Task goal: All lines from the one containing "<div>Sunset: 9:31 PM</div>" down to the one containing "<div>Sunset: 9:28 PM</div>", both ends included, are to be given again exactly; omit the rest of the listing below.
Content starts
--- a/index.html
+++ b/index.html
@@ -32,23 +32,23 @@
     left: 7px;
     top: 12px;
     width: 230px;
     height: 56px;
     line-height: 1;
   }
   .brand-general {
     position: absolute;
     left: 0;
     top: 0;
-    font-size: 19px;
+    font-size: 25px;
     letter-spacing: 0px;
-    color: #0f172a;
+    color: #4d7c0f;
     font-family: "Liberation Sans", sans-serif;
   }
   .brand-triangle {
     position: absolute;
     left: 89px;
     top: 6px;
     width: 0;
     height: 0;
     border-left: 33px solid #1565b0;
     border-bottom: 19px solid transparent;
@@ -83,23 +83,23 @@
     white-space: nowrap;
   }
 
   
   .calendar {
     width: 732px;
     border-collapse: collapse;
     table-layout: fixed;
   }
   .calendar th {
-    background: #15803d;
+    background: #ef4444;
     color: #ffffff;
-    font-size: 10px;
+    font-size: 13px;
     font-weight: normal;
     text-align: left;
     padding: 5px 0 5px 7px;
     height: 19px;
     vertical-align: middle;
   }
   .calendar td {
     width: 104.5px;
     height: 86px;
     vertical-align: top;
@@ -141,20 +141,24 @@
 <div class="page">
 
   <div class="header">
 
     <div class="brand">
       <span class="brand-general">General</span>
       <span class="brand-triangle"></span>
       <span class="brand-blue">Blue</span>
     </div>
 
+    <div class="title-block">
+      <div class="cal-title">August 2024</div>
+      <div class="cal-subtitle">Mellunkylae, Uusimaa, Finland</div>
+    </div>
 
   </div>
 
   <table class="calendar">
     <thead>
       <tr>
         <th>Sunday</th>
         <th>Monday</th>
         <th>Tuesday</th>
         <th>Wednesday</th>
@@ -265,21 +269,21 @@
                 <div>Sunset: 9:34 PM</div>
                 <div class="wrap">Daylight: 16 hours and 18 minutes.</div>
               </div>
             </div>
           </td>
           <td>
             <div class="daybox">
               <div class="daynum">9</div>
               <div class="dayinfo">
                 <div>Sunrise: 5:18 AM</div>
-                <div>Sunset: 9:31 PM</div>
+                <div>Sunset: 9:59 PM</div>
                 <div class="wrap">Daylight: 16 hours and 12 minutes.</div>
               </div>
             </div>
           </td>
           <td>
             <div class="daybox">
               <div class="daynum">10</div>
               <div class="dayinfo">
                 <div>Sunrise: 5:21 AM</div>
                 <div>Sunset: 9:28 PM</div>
Content ends
Content starts
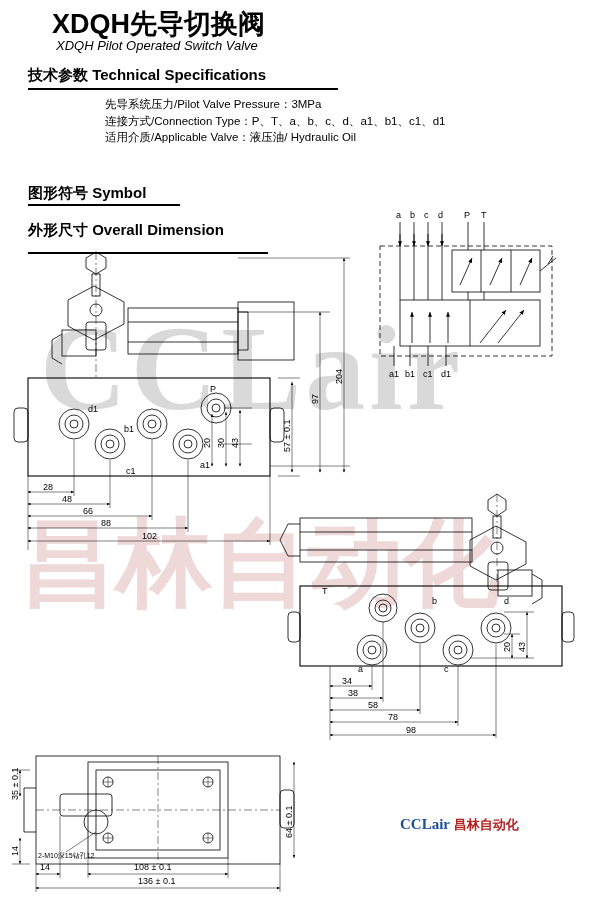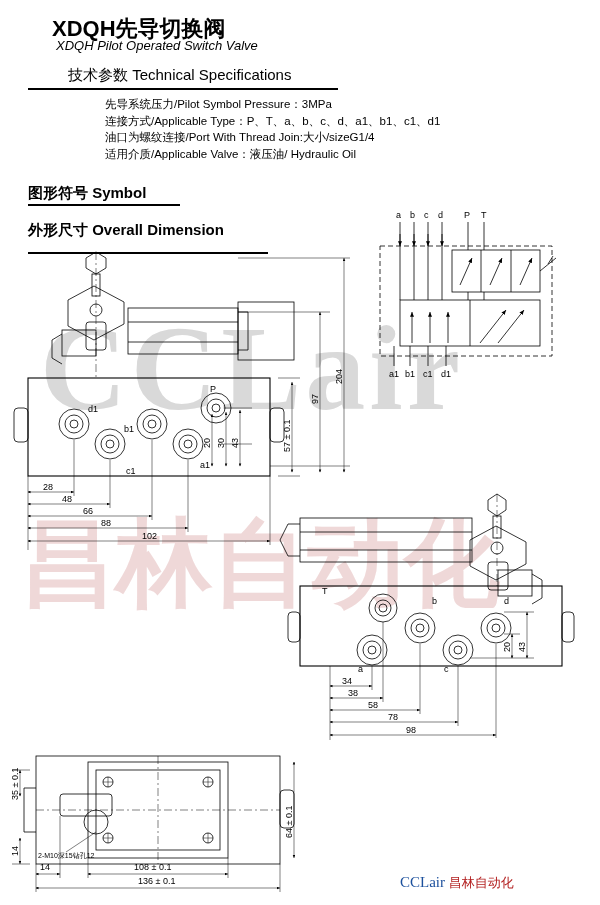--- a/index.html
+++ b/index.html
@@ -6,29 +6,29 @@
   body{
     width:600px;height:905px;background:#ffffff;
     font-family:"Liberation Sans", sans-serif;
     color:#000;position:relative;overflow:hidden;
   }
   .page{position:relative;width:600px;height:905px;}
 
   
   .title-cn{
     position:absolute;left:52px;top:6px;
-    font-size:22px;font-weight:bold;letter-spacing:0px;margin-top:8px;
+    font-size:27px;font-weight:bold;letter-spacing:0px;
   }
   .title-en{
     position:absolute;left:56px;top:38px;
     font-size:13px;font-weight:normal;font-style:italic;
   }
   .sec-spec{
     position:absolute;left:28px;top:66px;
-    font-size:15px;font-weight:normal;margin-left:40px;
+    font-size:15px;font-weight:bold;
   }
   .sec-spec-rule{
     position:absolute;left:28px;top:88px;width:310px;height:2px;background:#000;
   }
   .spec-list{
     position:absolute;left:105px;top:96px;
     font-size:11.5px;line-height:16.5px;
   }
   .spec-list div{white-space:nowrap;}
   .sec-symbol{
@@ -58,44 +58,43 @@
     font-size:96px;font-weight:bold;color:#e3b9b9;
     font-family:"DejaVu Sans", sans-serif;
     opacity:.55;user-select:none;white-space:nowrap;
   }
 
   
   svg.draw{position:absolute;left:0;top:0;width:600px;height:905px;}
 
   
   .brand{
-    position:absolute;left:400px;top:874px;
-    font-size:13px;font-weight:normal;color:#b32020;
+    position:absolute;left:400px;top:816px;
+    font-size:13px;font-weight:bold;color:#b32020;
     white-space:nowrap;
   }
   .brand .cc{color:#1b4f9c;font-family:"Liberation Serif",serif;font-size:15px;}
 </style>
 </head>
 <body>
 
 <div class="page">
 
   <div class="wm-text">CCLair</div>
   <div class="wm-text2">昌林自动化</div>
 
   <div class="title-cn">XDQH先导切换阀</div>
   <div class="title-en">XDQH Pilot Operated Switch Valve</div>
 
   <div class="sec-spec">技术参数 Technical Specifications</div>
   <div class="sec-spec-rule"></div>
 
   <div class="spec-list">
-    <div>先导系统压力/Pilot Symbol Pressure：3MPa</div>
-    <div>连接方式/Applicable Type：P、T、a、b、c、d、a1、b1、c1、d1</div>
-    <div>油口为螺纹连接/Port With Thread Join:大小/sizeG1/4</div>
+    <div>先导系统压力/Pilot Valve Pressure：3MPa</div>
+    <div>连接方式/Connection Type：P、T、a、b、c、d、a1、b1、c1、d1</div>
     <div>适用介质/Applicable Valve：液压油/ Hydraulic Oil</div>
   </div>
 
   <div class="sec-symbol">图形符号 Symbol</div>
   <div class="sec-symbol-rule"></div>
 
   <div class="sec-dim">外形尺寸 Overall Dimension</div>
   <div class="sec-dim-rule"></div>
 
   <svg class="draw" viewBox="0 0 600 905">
Content ends
Answer box:
-                <div>Sunset: 9:31 PM</div>
+                <div>Sunset: 9:59 PM</div>
                 <div class="wrap">Daylight: 16 hours and 12 minutes.</div>
               </div>
             </div>
           </td>
           <td>
             <div class="daybox">
               <div class="daynum">10</div>
               <div class="dayinfo">
                 <div>Sunrise: 5:21 AM</div>
                 <div>Sunset: 9:28 PM</div>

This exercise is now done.